*TASK DIRECTIONS*: Go through the following data and transcribe exactly the stretch of lines from the one holding "[29,574,233,588] Daria Kubiak" to the one holding "[29,1052,232,1066] Daria Kubiak", both included.

*RECORDS TO PROCESS*:

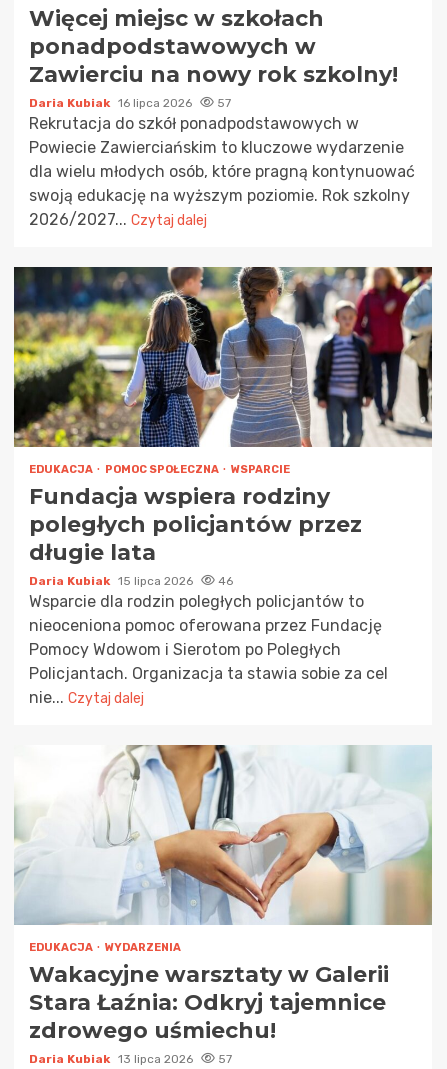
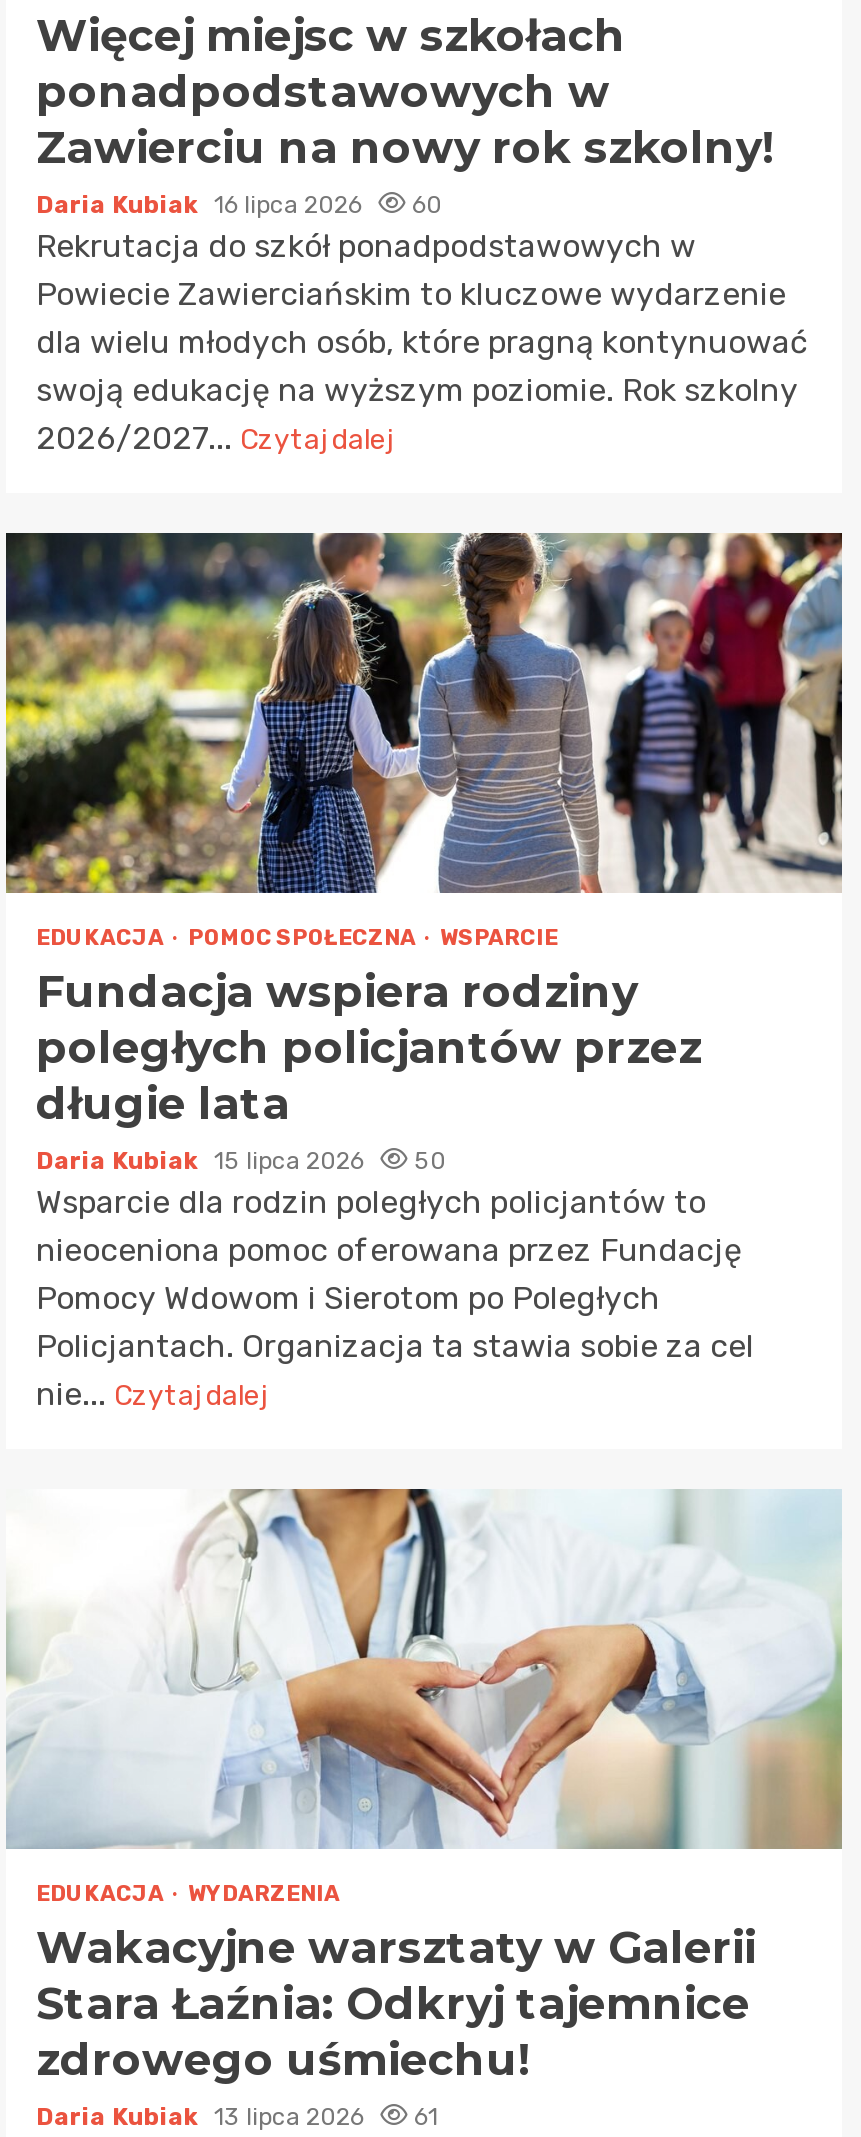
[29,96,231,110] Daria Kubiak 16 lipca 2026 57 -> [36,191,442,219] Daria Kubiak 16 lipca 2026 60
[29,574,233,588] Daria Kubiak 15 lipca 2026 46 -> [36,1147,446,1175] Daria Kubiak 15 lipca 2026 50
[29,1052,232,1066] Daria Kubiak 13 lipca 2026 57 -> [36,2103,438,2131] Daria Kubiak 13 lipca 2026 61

--

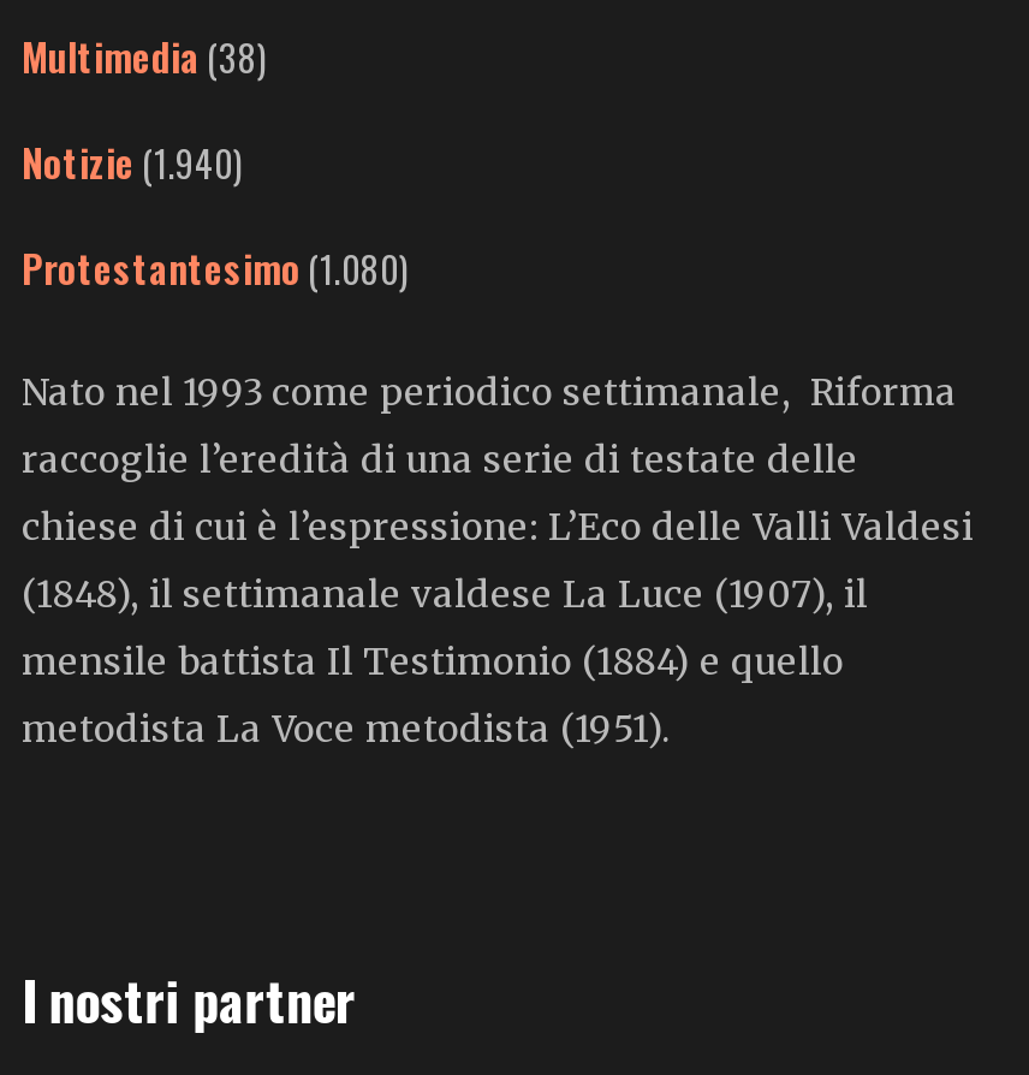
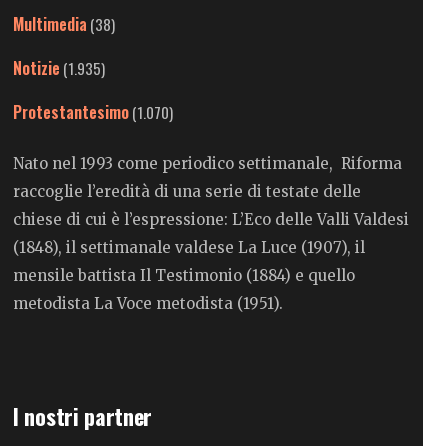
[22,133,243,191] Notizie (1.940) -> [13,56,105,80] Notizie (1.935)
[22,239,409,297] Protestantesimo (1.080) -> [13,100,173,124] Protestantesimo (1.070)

*RESPONSE*:
[29,574,233,588] Daria Kubiak 15 lipca 2026 46 -> [36,1147,446,1175] Daria Kubiak 15 lipca 2026 50
[29,1052,232,1066] Daria Kubiak 13 lipca 2026 57 -> [36,2103,438,2131] Daria Kubiak 13 lipca 2026 61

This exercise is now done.